Optimal Header Bidding
Using Thompson Sampling
Ad tech
- Automation of digital media sales
- Creation of a spot market (real-time bidding)
- ~$300bn digital ad spending
- Soon (2020?) 50% of all media spending
- Dominated by Google and Facebook
- But constantly evolving
The idealized SSP
In practice
- Lots of market imperfections
- Integration costs
- Business partnerships
- Cross subsidies
- Each SSP has some exclusive demand or supply
- Some publishers don't want to rely on one tech stack
- Hence the idea of Header Bidding
SSP competition
The header bidding problem
- For each impression $i$
- SSP closing ones auction at $p_i$
- Advertizer will pay $p_i$ if winning
- SSP returning $q_i$ to the publisher
- $q_i$ competes with other SSPs (first price)
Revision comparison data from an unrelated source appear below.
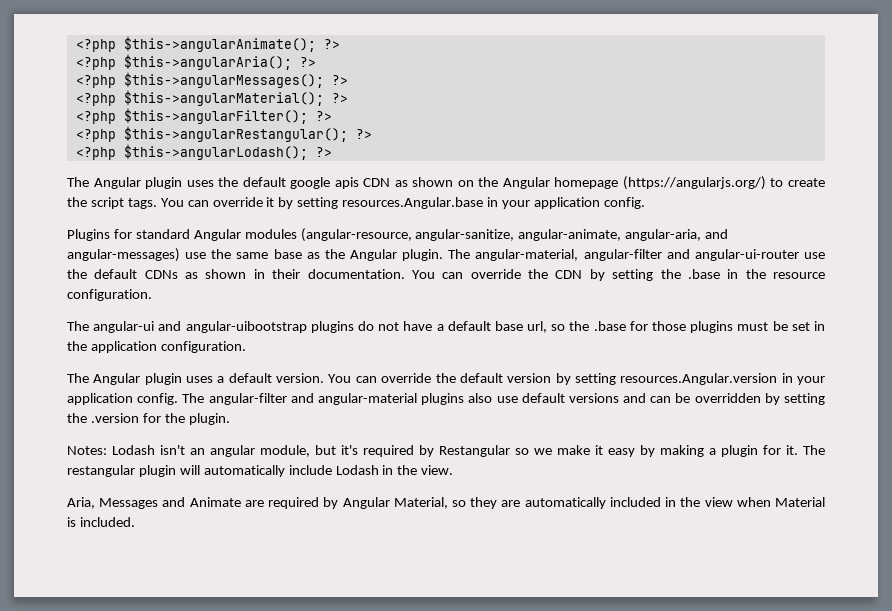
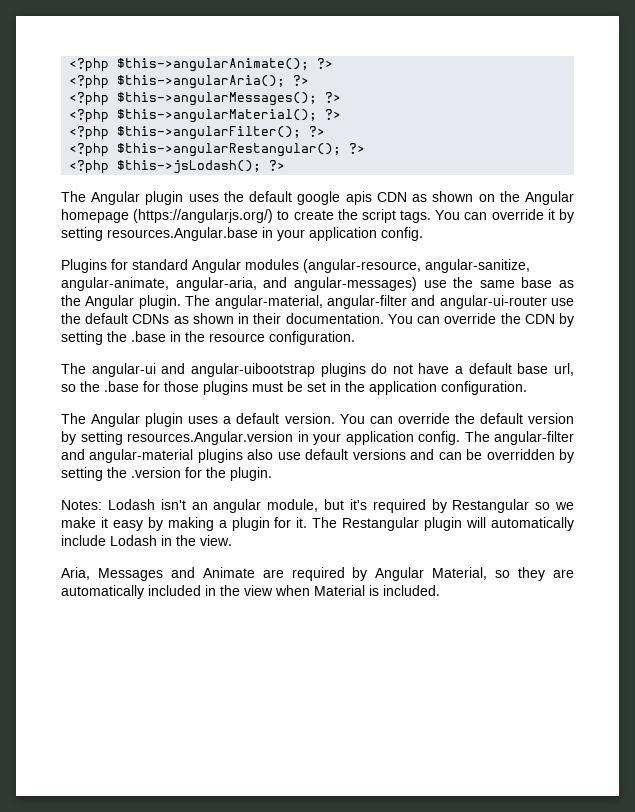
[123,144,308,160] $this->angularLodash(); -> [117,160,262,174] $this->jsLodash();
[67,465,135,477] restangular -> [342,517,420,531] Restangular

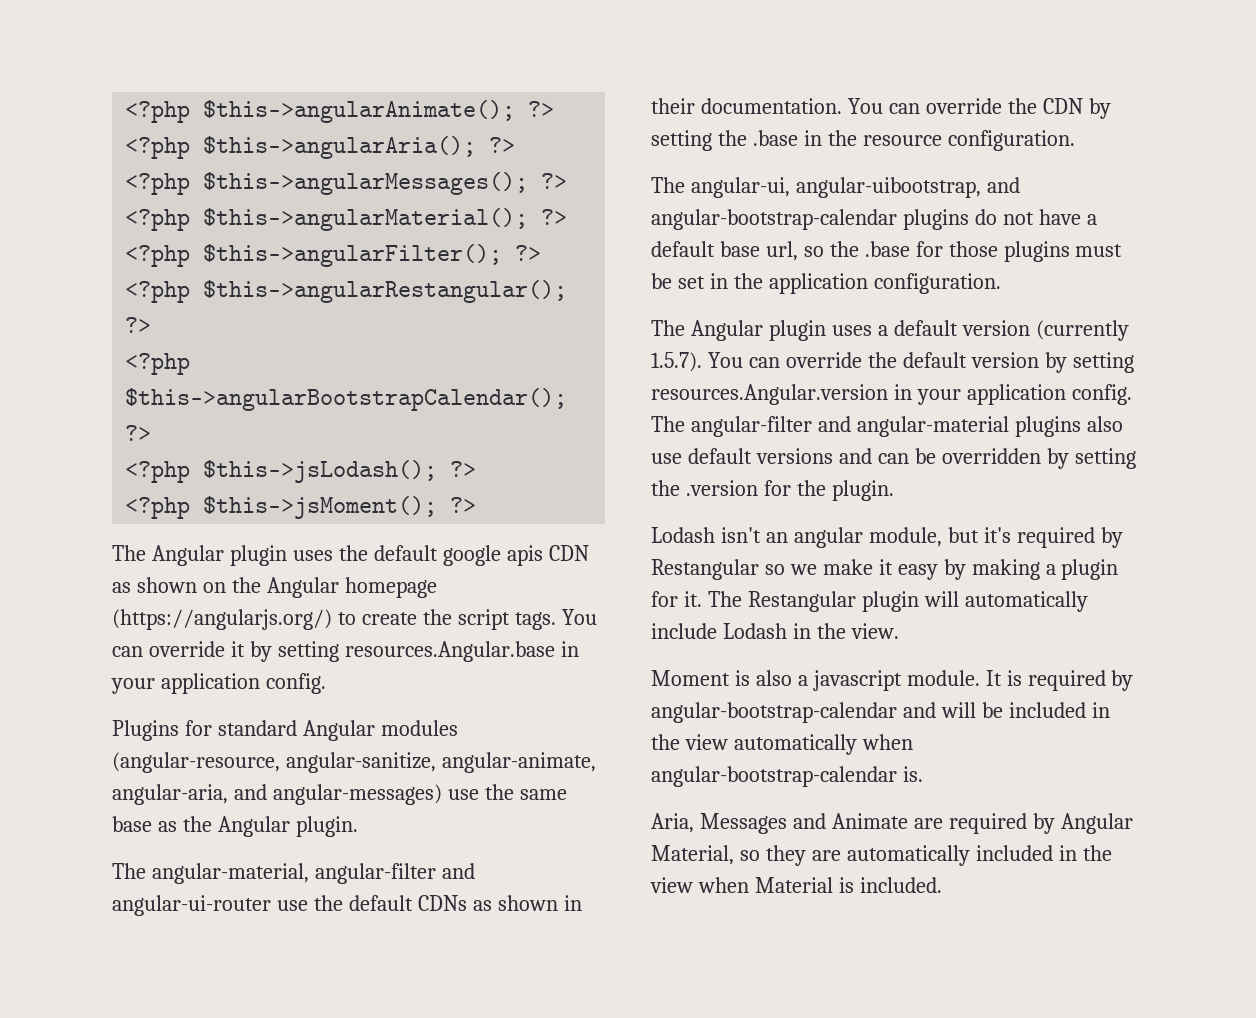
(366, 148) none -> [125,353,191,375] [125,388,568,411] [125,425,152,441] // <?php $this->angularBootstrapCalendar(); ?>
(286, 165) none -> [125,496,477,519] // <?php $this->jsMoment(); ?>
(181, 302) none -> (358, 826) //
[91,363,315,377] angular-ui and angular-uibootstrap -> [690,177,1020,198] [651,209,897,230] angular-ui, angular-uibootstrap, and angular-bootstrap-calendar
[284,413,335,424] version. -> [961,320,1129,341] [651,352,702,372] version (currently 1.5.7).
[61,500,102,510] Notes: -> (894, 490) none
(232, 540) none -> [651,670,1134,691] [651,702,1110,723] [651,734,913,755] [651,766,923,787] // Moment is also a javascript module. It is required by angular-bootstrap-calendar and will be included in the view automatically when angular-bootstrap-calendar is.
- SSP wins if $q_i > x_i$ the largest of other SSPs responses
- If winning SSP pays $q_i$ and charges $p_i$
- What is the best $q_i$?
The payoff with full information
- What is the best $q_i$?
- Without per impression competition it could be
$$q_i = p_i\cdot(1-\text{fees})$$
- If $x_i$ is known the SSP tries to maximize
$$R_i(q_i) = \mathbf{1}_{q_i \geq x_i}(p_i - q_i)$$
- $q_i$ should be as small as possible
- But if $q_i$ too small everything is lost
The stochastic setting
- $x_i$ drawn from an unknown distribution $f_\theta$
- $f_\theta$ parametrized by $\theta$
- What is the best $q_i$?
- Given $\theta$, the SSP tries to maximize
$$\mathbb{E}\left[R_i(q_i)\right] = (p_i - q_i) F_{\theta}(q_i)$$
Learning $\theta$
- Given $\theta$, the SSP tries to maximize
$$\mathbb{E}\left[R_i(q_i)\right] = (p_i - q_i) F_{\theta}(q_i)$$
- When $\theta$ is unknown, we have a bandit problem
- The SSP must find trade-off between exploration and exploitation
The bandit problem
- Arms are possible $q_i$s
- Everything conditional on some context $c$
- >10k events/sec
- But many contexts (levels of $p_i$)
- Learning quickly is critical
Trying UCB and Exp3
- Each arm payoff is assumed independent
- Reducing the number of $q_i$ buckets helps
- It captures some of the local correlations and accelerates learning speed
Introducing the auction structure
- Idea
- Learning $f_\theta$ from a parametric familly
- Using Thomson sampling to solve explore vs exploit
- Information really scarce (won or not), $\theta$ should be low-dimensional
- Storing the sequence of bayesian updates impractical
$$\pi_{c,t}(\theta) \propto \pi_{c,0}(\theta) \prod_{i \in \mathcal{D}_{t,c}} \big[F_{\theta}(q_i) \mathbf{1}_{x_i \leq q_i} + (1 - F_{\theta}(q_i)) \mathbf{1}_{x_i > q_i}\big]$$
Particle filter
- Posterior stored as a sample of the true distribution
$$\hat{w}_{c,k,t} = \hat{w}_{c,k,t-1} \times \big[F_{\theta_{c,k,t}}(q_t) \mathbf{1}_{x_t \leq q_t} + (1 - F_{\theta_{c,k,t}}(q_t)) \mathbf{1}_{x_t > q_t}\big]$$
- Weights updated and normalized at each step
$$w_{c,k,t} = \frac{\hat{w}_{c,k,t}}{\sum_{k'=1}^K \hat{w}_{c,k',t}}$$
- $\theta$s are perturbated slightly to account for non-stationarities
- To avoid degeneracy $\Big(\sum_{k=1}^K w_{c,k,t}^2\big)^{-1}$, we resample $\theta$s
Thompson Sampling
- Sample a value $\theta$ from the posterior distribution $\pi_{c_i,t_{i-1}}$
- Compute the bid $q_i$ that would maximize the SSP's expected revenue if $x_i \sim f_{\theta}$ (see below)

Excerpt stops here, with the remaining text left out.